O NOVO CORDEL
Nos últimos dias temos tratado de temas que visam suscitar a discussão sobre os novos rumos do cordel. As opiniões que aqui externamos passam por renovação da linguagem, dos conteúdos, o primado pela excelência na redação, etc... tudo visando a entrada da literatura de cordel nos círculos, digamos, mais exigentes da sociedade. Na última crônica chegamos a lançar uma espécie de desafio para que os cordelistas tratem em suas obras de assuntos ainda considerados delicados em certas esferas sociais, tais como homossexualidade, ideologia de gênero, política e outros que são ainda vistos como tabus pelos escritores de cordel. Nosso, por assim dizer, desafio não tem outra intenção a não ser a de tratar o cordel como literatura amadurecida, desvencilhada da aura de absoluta simplicidade e quase ingenuidade, abrindo suas cortinas para o mundo.

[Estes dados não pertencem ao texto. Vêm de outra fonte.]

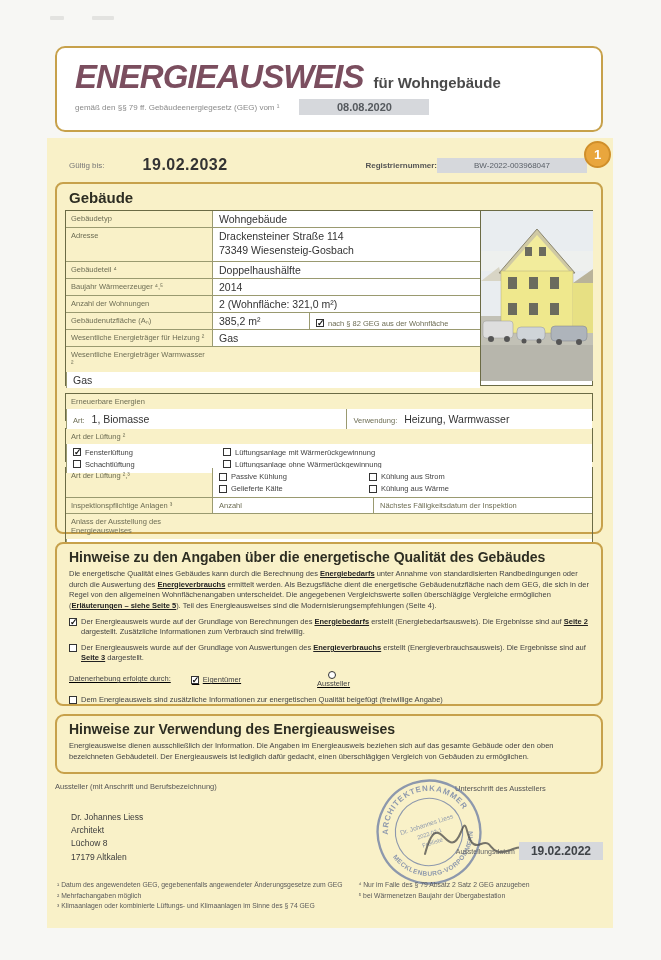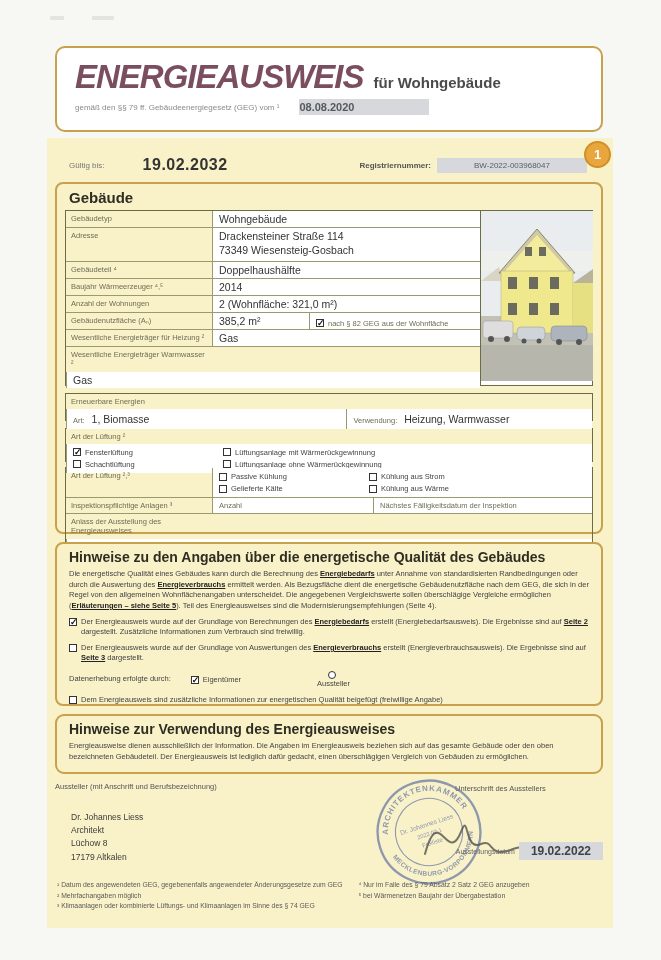"08.08.2020" .law-date { text-align: none -> center }
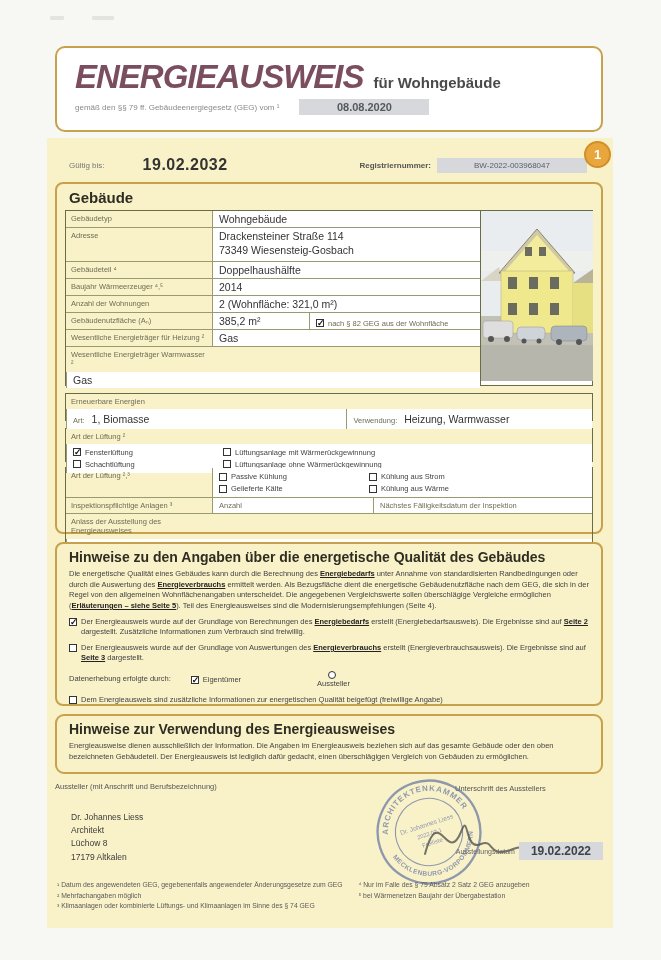"BW-2022-003968047" .reg-box { margin-left: 6px -> none }
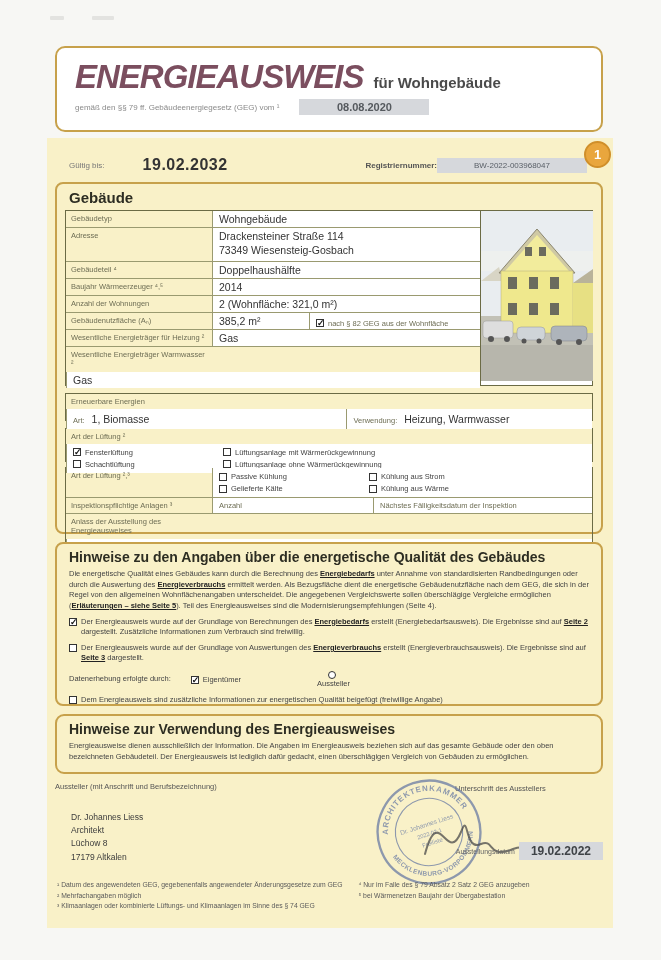"Datenerhebung erfolgte durch:" .daten-row { text-decoration: none -> underline }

Confesso que a cada dia me surpreendo mais e mais com os rumos que a nossa literatura cordelista tem tomado nos últimos dias, porém não alcançando ainda o nível de amadurecimento de que tratamos no artigo do domingo a este anterior.

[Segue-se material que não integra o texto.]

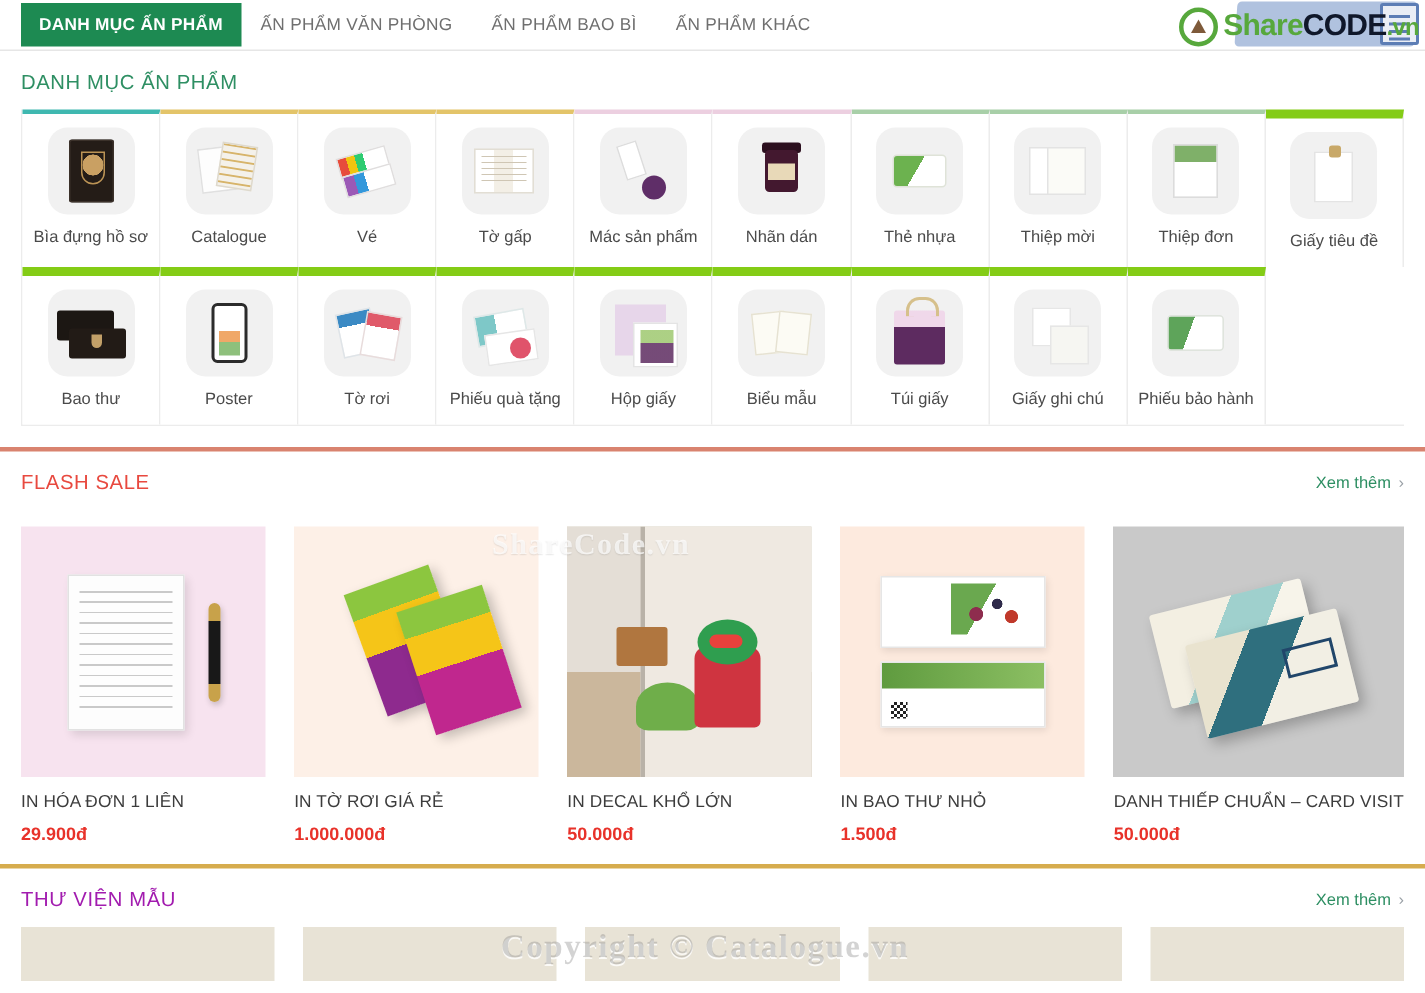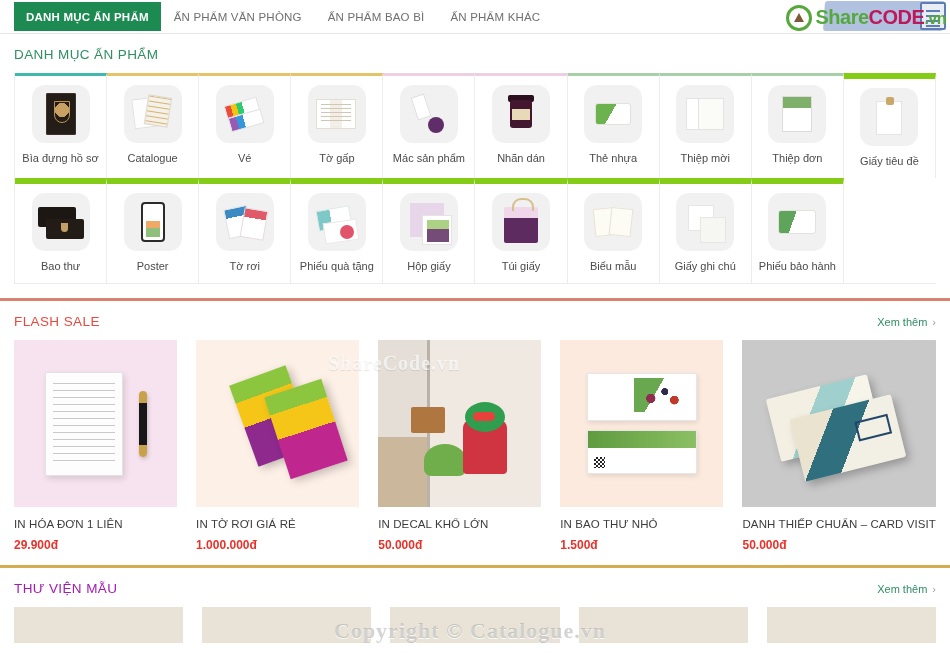"CODE" .lt-code { color: #be185d -> #0f172a }
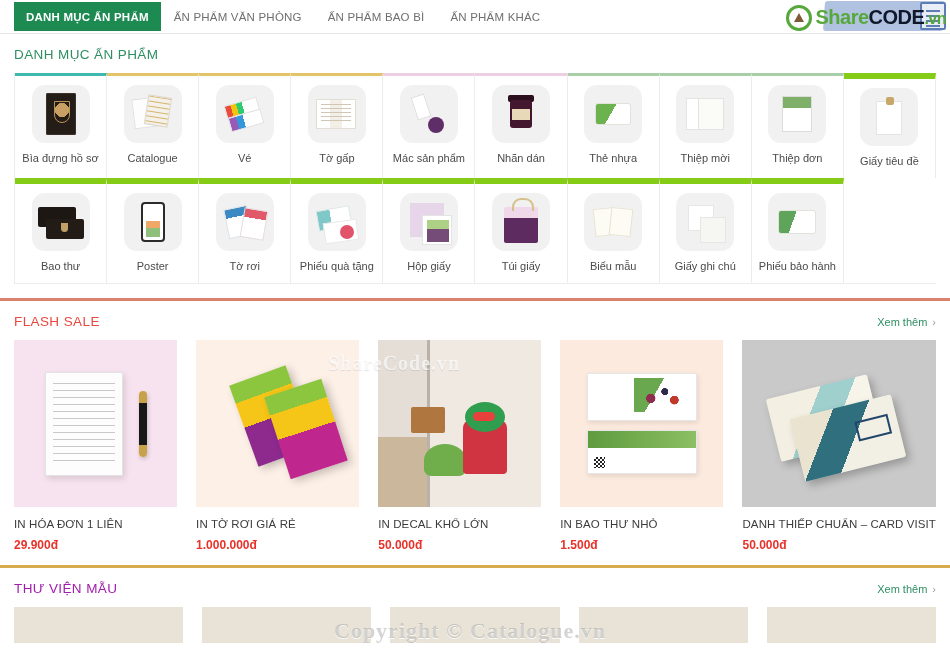"Túi giấy" div.cat-cell { order: before "Biểu mẫu" -> after "Biểu mẫu" }
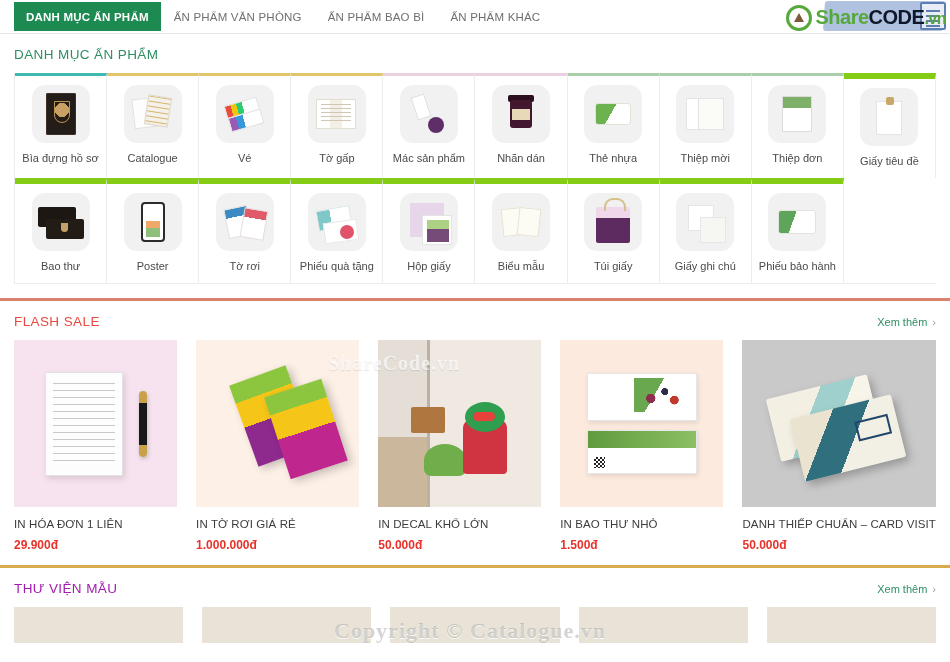"IN HÓA ĐƠN 1 LIÊN" .prod-card { margin-top: none -> 11px }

Temos acompanhado os movimentos que se dão Brasil em fora, os trabalhos individuais e toda espécie de acontecimento no gênero e isso vem nos deixando satisfeito, conduzindo-nos a reconhecer cada vez em escala mais crescente, o que já se pode denominar Novo Cordel. Vamos tentar situar o fenômeno ainda nos limites de tempo e espaço.
Aracaju, em Sergipe, foi palco na semana que ontem expirou de um acontecimento digno de nota, não uma singela nota de pé de página. A Rede Estadual de Leitura Inclusiva, durante a realização do seu IV Encontro contou com o lançamento de um Livro de Cordel que em suas páginas trata da situação das pessoas portadoras de deficiência visual, das instituições que as amparam e, ainda, discorre o livro sobre a vida e obra de Dorina Nowill, nascida no ano de 1920 do século passado e que, tendo sentido o problema na própria pele "fez da cegueira a sua lição de vida", para reproduzir "ipsis litteris" as palavras do cordel, que tratou de seu trabalho em prol da causa. À obra, com o título de A Rede de Leitura Inclusiva em Sergipe e tem como autores os cordelistas Ana de Araújo Reis e José Renilson Santana Lima soma-se o mérito de ser o primeiro cordel em braille de Sergipe, quiçá do Brasil.
Este registro tem por escopo mostrar os novos rumos do cordel, no quesito inovação de linguagem e conteúdo.
Aracaju não para por aí, e a 13° Primavera dos Museus que será realizada de 24 a 27 no Museu da Gente Sergipana terá no cordel uma de suas principais atrações, começando pelo dia da abertura quando será abordado o tema Nosso Cordel, Nosso Patrimônio, com palestras da professora Aglaê Fontes, presidente do Instituto Histórico e Geográfico de Sergipe; Flávia Klausing Gervásio, do IPHAN e Izabel Nascimento, presidente da Academia Sergipana de Cordel. No dia 25, no sarau Primavera com Acessibilidade, haverá um recital de cordéis com crianças para público com deficiência, auxiliadas por educadores intérpretes de LIBRAS.
Como que fechando a semana anterior com chave de ouro, quero destacar a participação no dia de ontem do cordelista e professor Gilmar Ferreira no programa Para e Repara da Rádio Simão Dias FM 87.9, apresentado pelo radialista Elivânio Nunes. Durante duas horas, eu disse duas horas, o professor Gilmar que é também membro da Academia Brasileira de Literatura de Cordel - ABLC, discorreu sobre cordel e cultura popular de uma forma mais amplificada, mostrando assim o cabedal de conhecimento de que é portador. Parabéns a Gilmar e a todos da Simão Dias FM.
Por derradeiro quero registrar o Encontro de Cordel promovido pelo IPHAN/RN, reunindo intelectuais da UFRN, SESC, Secretarias de Cultura do Estado e do município de Natal. Na oportunidade a Estação do Cordel e a Academia dos Cordelistas do Rio Grande do Norte apresentaram uma carta com propostas que foram elaboradas pelos movimentos cordelianos no Brasil. O evento foi uma preparação para o Círculo Natalense de Cordel que acontecerá de 14 a 17 de novembro deste ano.
Autor: *Massilon Silva
* Escritor e poeta, membro da Academia Brasileira de Literatura de Cordel.